Il colpo fatale è dato da una seconda parte senza alcuna tensione: sappiamo benissimo che Noè non può morire e che la sua famiglia è destinata a ripopolare la Terra… Giocarsi l’ultima ora di film sulla falsa prospettiva di estinzione e di infanticidio da parte del protagonista è la mazzata fatale alla resistenza dello spettatore.
Aronofsky sembra più impegnato a realizzare singole sequenze d’impatto, in special modo quelle legate all’aspetto virtuosistico, visuale e arty: il racconto della creazione del mondo, ad esempio, forse il momento migliore di tutta l’opera, anche se di una paraculaggine che raggiunge livelli stratosferici (mostrare l’evoluzionismo fino ad un passo dagli “esseri di luce” Adamo ed Eva é quantomeno pilatesco).
Ma ci interessa il cinema, più che la videoarte, ed ecco perché Noah è un film zoppo, ma che mentre zoppica ti pesta pure i piedi con la stampella: non basta un bel comparto visivo, qualche grandiosa scena di massa, una battaglia stile Roland Emmerich (è un complimento come un’offesa, lol) e la costante ricerca di un respiro epico a tenere in piedi un kolossal biblico che sembra più la versione dark di un cartoon del sabato mattina su JesusTv.

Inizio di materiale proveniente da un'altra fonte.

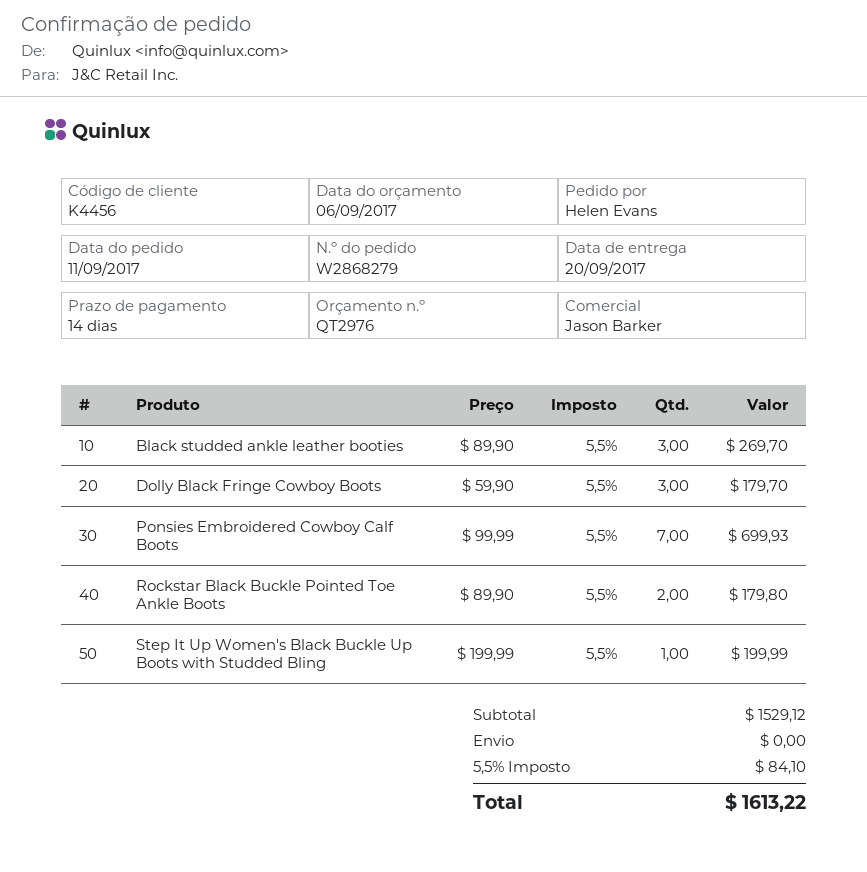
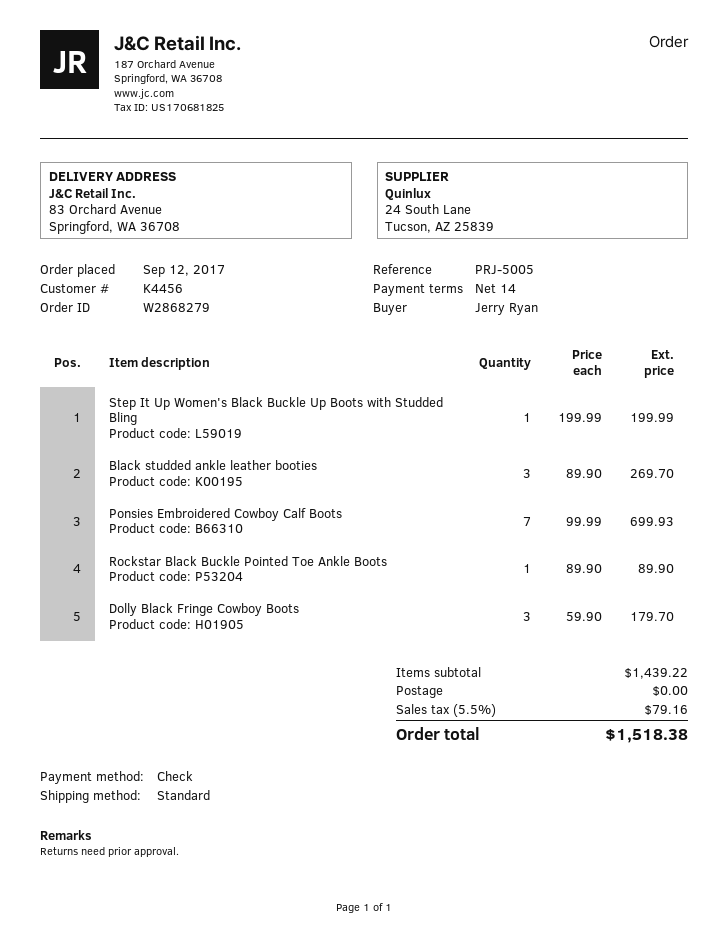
order date: 2017-09-11 -> 2017-09-12
ordered by: Helen Evans -> Jerry Ryan
Rockstar Black Buckle Pointed Toe Ankle Boots: 2 x 89.90 = 179.80 -> 1 x 89.90 = 89.90
subtotal: 1529.12 -> 1439.22
tax: 5.5% = 84.10 -> 5.5% = 79.16
total: 1613.22 -> 1518.38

Russell Crowe sostiene la parte del Noè gladiatorio con impegno e giusta intensità, nonostante qualche momento di pilota automatico e una schizofrenia di look niente male (è l’unico che invecchia e cambia 3 tagli di capelli, vanitoso!). Jennifer Connelly rinsecchita elargisce monologhi lamento si è i tre figli, Logan Lerman a parte, sono decorativi; Emma Watson, ahimè, conferma quelle 4 smorfie te che la rendono carina ma poco aderente ai ruoli tormentati. Hopkins incommentabile nel suo solito cliché di vecchietto rimbambito ma cool (Matusalemme forse è un personaggio troppo sacrificato) e Ray Winstone strabordante che declama proclami di guerra e pensa d’essere nel Signore degli Anelli.
Per favore, date ad Aronofsky solo copioni minimalisti e storie di riscatto e morte a budget ridotto. O almeno fategli mangiare una bistecca.